Required action>
Below are the records; how many of their lines contain "written"? Reply only with that figure.

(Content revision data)
^^^^^^^^^^^^^^^^
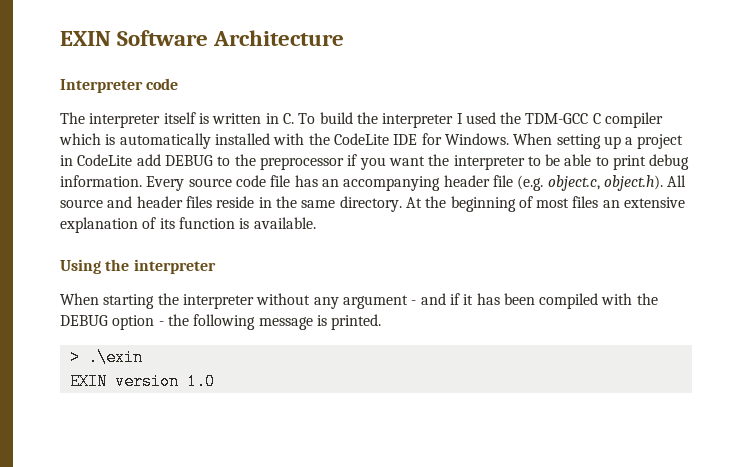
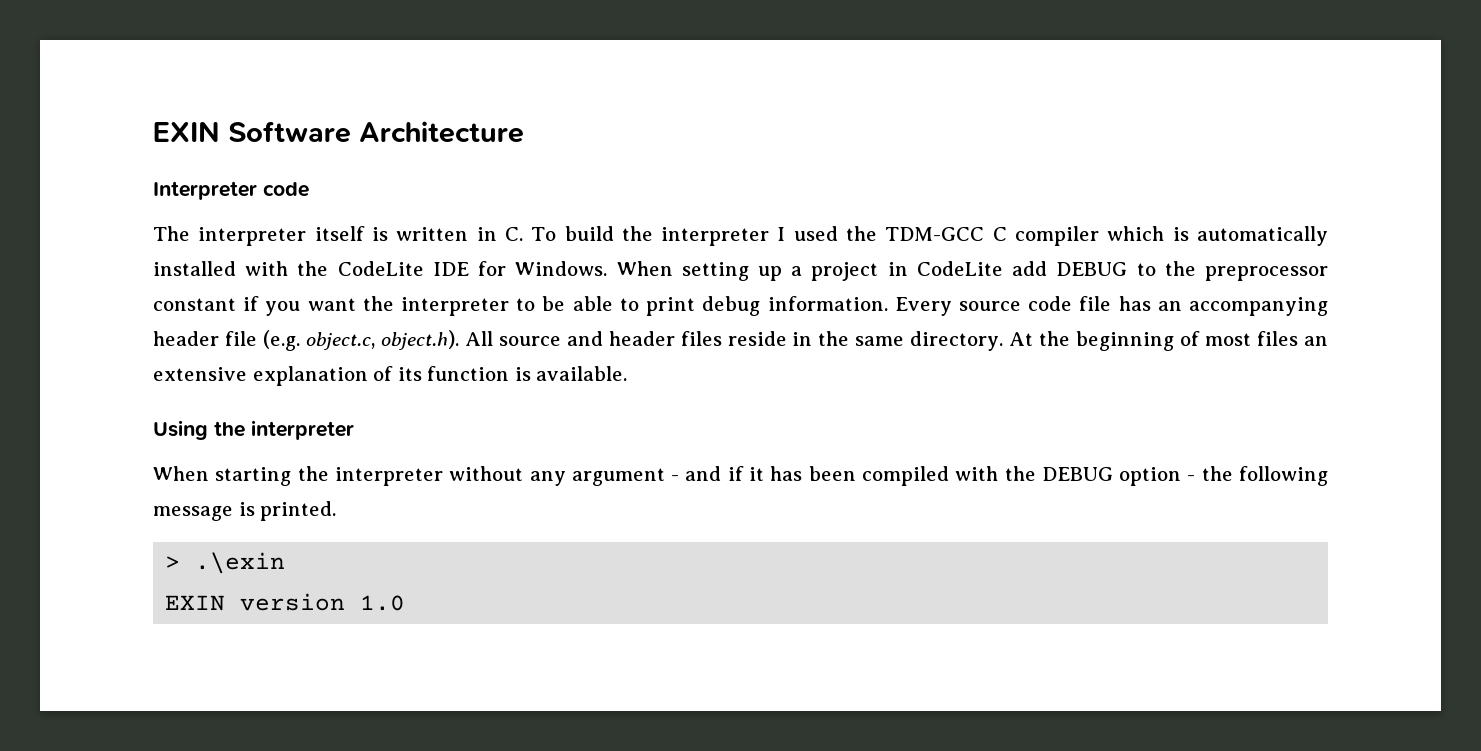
- When setting up a project in CodeLite add DEBUG to the preprocessor if you want the interpreter to be able to print debug information.
+ When setting up a project in CodeLite add DEBUG to the preprocessor constant if you want the interpreter to be able to print debug information.

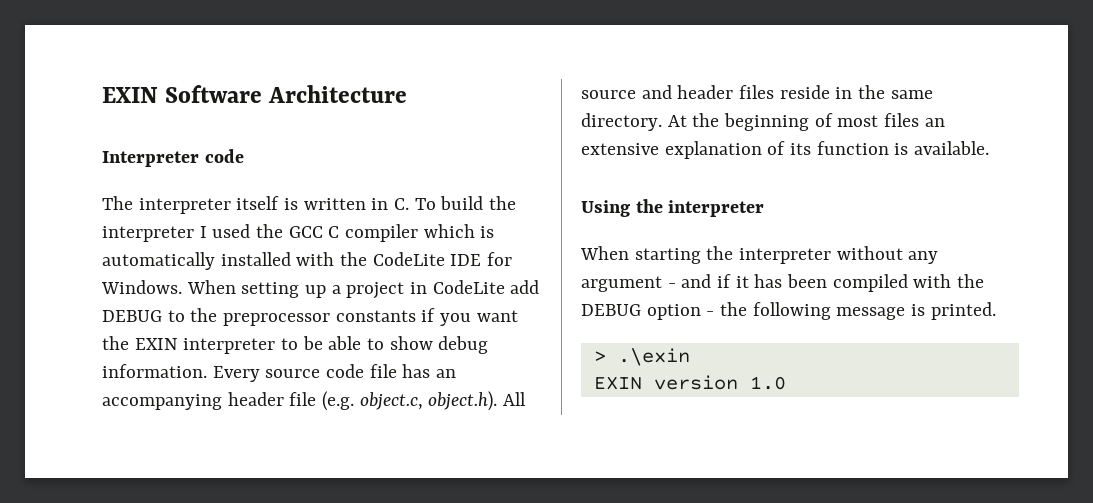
- The interpreter itself is written in C. To build the interpreter I used the TDM-GCC C compiler which is automatically installed with the CodeLite IDE for Windows.
+ The interpreter itself is written in C. To build the interpreter I used the GCC C compiler which is automatically installed with the CodeLite IDE for Windows.
- When setting up a project in CodeLite add DEBUG to the preprocessor constant if you want the interpreter to be able to print debug information.
+ When setting up a project in CodeLite add DEBUG to the preprocessor constants if you want the EXIN interpreter to be able to show debug information.

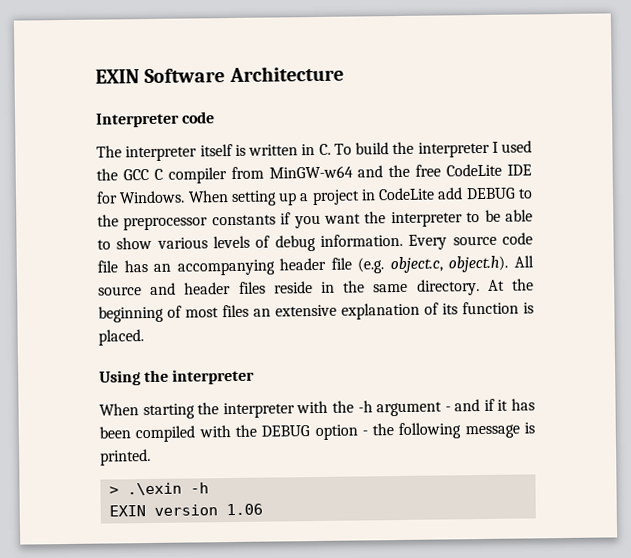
- The interpreter itself is written in C. To build the interpreter I used the GCC C compiler which is automatically installed with the CodeLite IDE for Windows.
+ The interpreter itself is written in C. To build the interpreter I used the GCC C compiler from MinGW-w64 and the free CodeLite IDE for Windows.
- When setting up a project in CodeLite add DEBUG to the preprocessor constants if you want the EXIN interpreter to be able to show debug information.
+ When setting up a project in CodeLite add DEBUG to the preprocessor constants if you want the interpreter to be able to show various levels of debug information.
- At the beginning of most files an extensive explanation of its function is available.
+ At the beginning of most files an extensive explanation of its function is placed.
- When starting the interpreter without any argument - and if it has been compiled with the DEBUG option - the following message is printed.
+ When starting the interpreter with the -h argument - and if it has been compiled with the DEBUG option - the following message is printed.
- > .\exin
+ > .\exin -h
- EXIN version 1.0
+ EXIN version 1.06

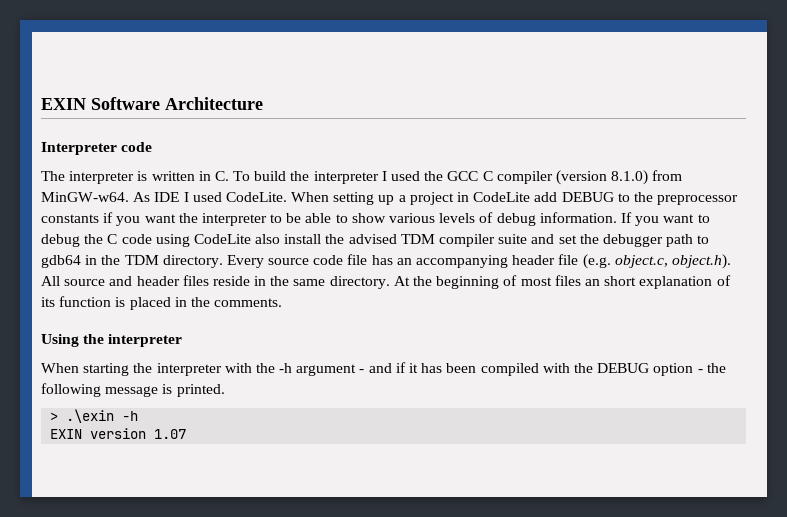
- The interpreter itself is written in C. To build the interpreter I used the GCC C compiler from MinGW-w64 and the free CodeLite IDE for Windows.
+ The interpreter is written in C. To build the interpreter I used the GCC C compiler (version 8.1.0) from MinGW-w64. As IDE I used CodeLite.
+ If you want to debug the C code using CodeLite also install the advised TDM compiler suite and set the debugger path to gdb64 in the TDM directory.
- At the beginning of most files an extensive explanation of its function is placed.
+ At the beginning of most files an short explanation of its function is placed in the comments.
- EXIN version 1.06
+ EXIN version 1.07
^^^^^^^^^^^^^^^^
Exercise output>
6